Data

NSSAC researchers are working hard to curate data related to all aspects of COVID-19. We would like to share this data with the scientific community, and will update this page with links to those data sets throughout our response support efforts.

Surveillance Dashboard

Our dashboard data is currently available in CSV format by choosing the blue "Download All" button on the upper left side of the dashboard. Click the "FAQ" button to learn more about our methodologies, citation requests, and disclaimers.

Population contact rates by Age and County

The contacts analyzed here are derived from a synthetic population of the U.S. in which each person is assigned an activity template based on American Community survey data and locations for each activity are assigned based on location types, sizes, and distance from residence or catchment region. Contacts are inferred between people present at a location simultaneously. For locations with many occupants, a subgraph is constructed that interpolates between a minimum and maximum number of contacts, depending on the total number of occupants. Activities are assigned differently for weekdays and weekends. Hence the contact networks also differ. In addition, we analyzed an activity-independent network the includes only household contacts.

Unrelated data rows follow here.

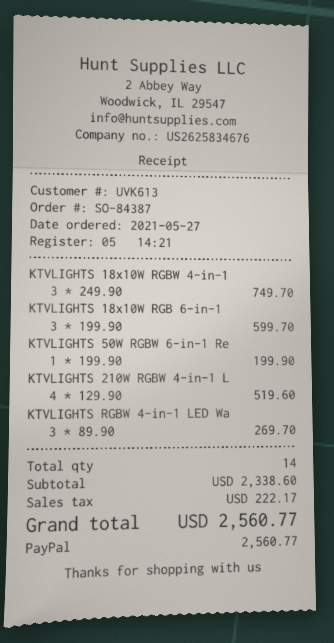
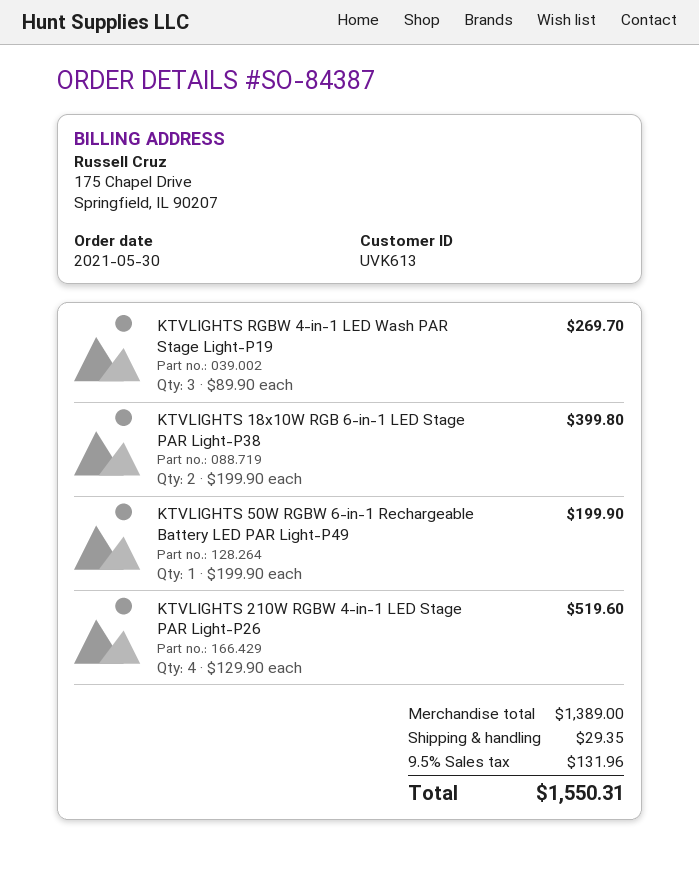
order date: 2021-05-27 -> 2021-05-30
KTVLIGHTS 18x10W RGBW 4-in-1: 3 x 249.90 = 749.70 -> none
KTVLIGHTS 18x10W RGB 6-in-1: 3 x 199.90 = 599.70 -> 2 x 199.90 = 399.80
subtotal: 2338.60 -> 1389.00
shipping: none -> 29.35
tax: 222.17 -> 131.96
total: 2560.77 -> 1550.31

Baidu mobility data for January through March, 2020

This archive contains mobility data made public by Baidu and scraped from their qiangxi.baidu.com web site in February and March, 2020. We have reformatted the data into a more easily computable form, comma-separated value (csv) files providing the full origin-destination matrix for each day. We are publishing this reformatted version for research purposes under Article 22 of the Copyright Law of the People's Republic of China (https://wipolex.wipo.int/en/text/466268). We make no representation as to the suitability of the data for any purpose, but nevertheless hope that it may be useful for researchers trying to calibrate models of 2019-ncov. We wish to thank Baidu especially for making these valuable data available and encourage them to continue to do so. Thanks also to Chunhong Mao for making us aware of this data source and explaining what the data represent and to James Schlitt for scraping the data.